_Task to carry out_. Wherever a line in the records below contains "に選択した場合", copy that line.

*** Opening Recorded data ***

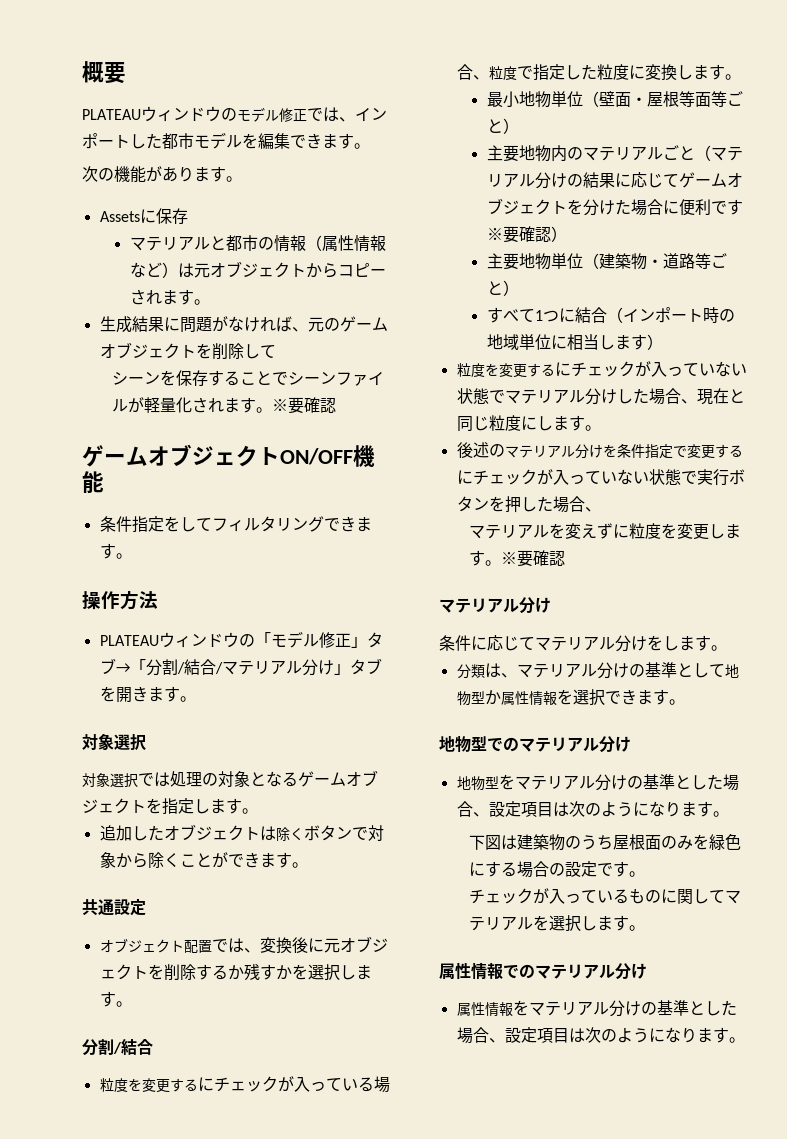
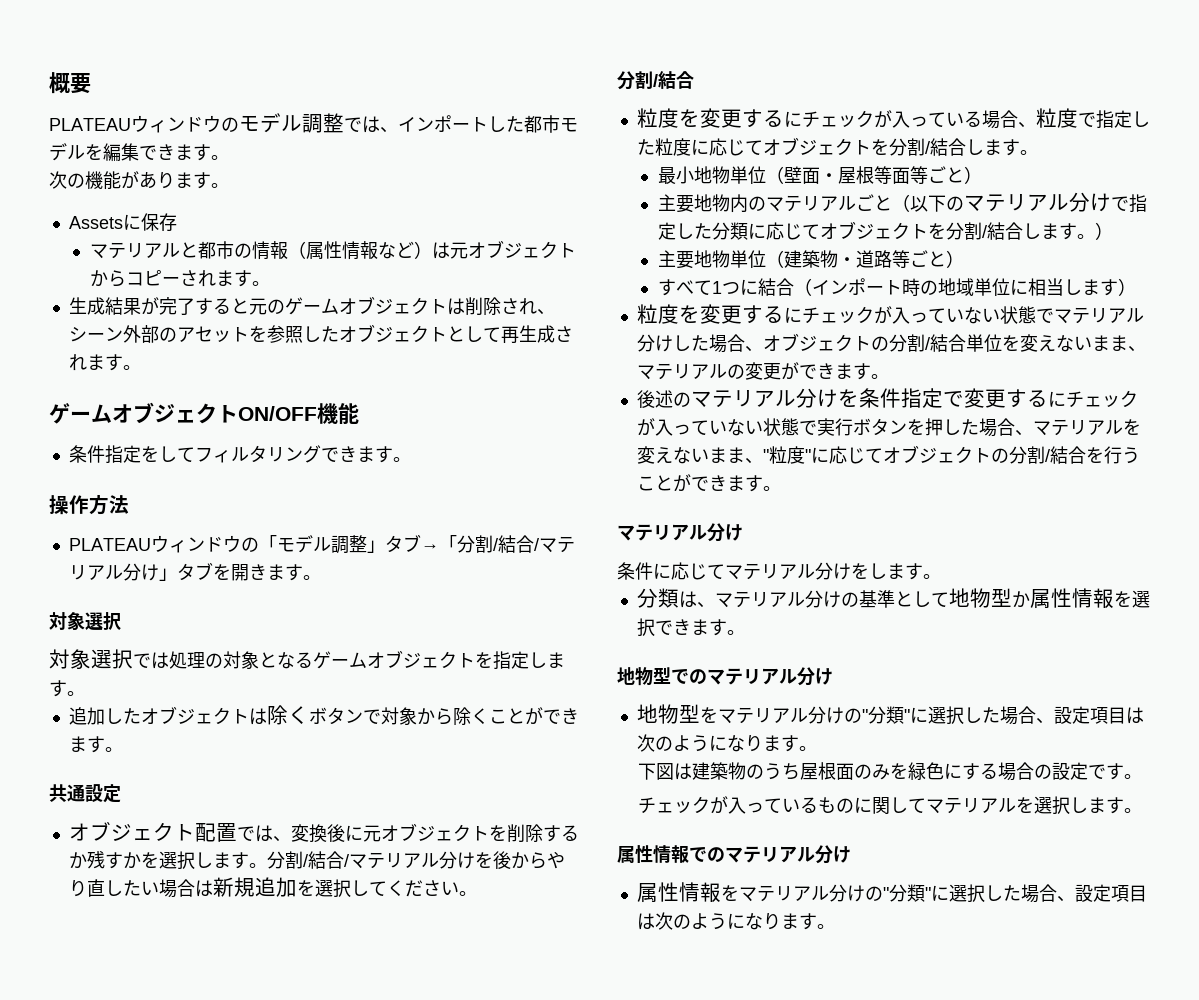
- PLATEAUウィンドウのモデル修正では、インポートした都市モデルを編集できます。
+ PLATEAUウィンドウのモデル調整では、インポートした都市モデルを編集できます。
- 生成結果に問題がなければ、元のゲームオブジェクトを削除して
- シーンを保存することでシーンファイルが軽量化されます。※要確認
+ 生成結果が完了すると元のゲームオブジェクトは削除され、シーン外部のアセットを参照したオブジェクトとして再生成されます。
- PLATEAUウィンドウの「モデル修正」タブ→「分割/結合/マテリアル分け」タブを開きます。
+ PLATEAUウィンドウの「モデル調整」タブ→「分割/結合/マテリアル分け」タブを開きます。
+ 分割/結合/マテリアル分けを後からやり直したい場合は新規追加を選択してください。
- 粒度を変更するにチェックが入っている場合、粒度で指定した粒度に変換します。
+ 粒度を変更するにチェックが入っている場合、粒度で指定した粒度に応じてオブジェクトを分割/結合します。
- 主要地物内のマテリアルごと（マテリアル分けの結果に応じてゲームオブジェクトを分けた場合に便利です※要確認）
+ 主要地物内のマテリアルごと（以下のマテリアル分けで指定した分類に応じてオブジェクトを分割/結合します。）
- 粒度を変更するにチェックが入っていない状態でマテリアル分けした場合、現在と同じ粒度にします。
+ 粒度を変更するにチェックが入っていない状態でマテリアル分けした場合、オブジェクトの分割/結合単位を変えないまま、マテリアルの変更ができます。
- 後述のマテリアル分けを条件指定で変更するにチェックが入っていない状態で実行ボタンを押した場合、
- マテリアルを変えずに粒度を変更します。※要確認
+ 後述のマテリアル分けを条件指定で変更するにチェックが入っていない状態で実行ボタンを押した場合、マテリアルを変えないまま、"粒度"に応じてオブジェクトの分割/結合を行うことができます。
- 地物型をマテリアル分けの基準とした場合、設定項目は次のようになります。
+ 地物型をマテリアル分けの"分類"に選択した場合、設定項目は次のようになります。
- 属性情報をマテリアル分けの基準とした場合、設定項目は次のようになります。
+ 属性情報をマテリアル分けの"分類"に選択した場合、設定項目は次のようになります。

*** Closing Recorded data ***

_Output for this exercise_.
+ 地物型をマテリアル分けの"分類"に選択した場合、設定項目は次のようになります。
+ 属性情報をマテリアル分けの"分類"に選択した場合、設定項目は次のようになります。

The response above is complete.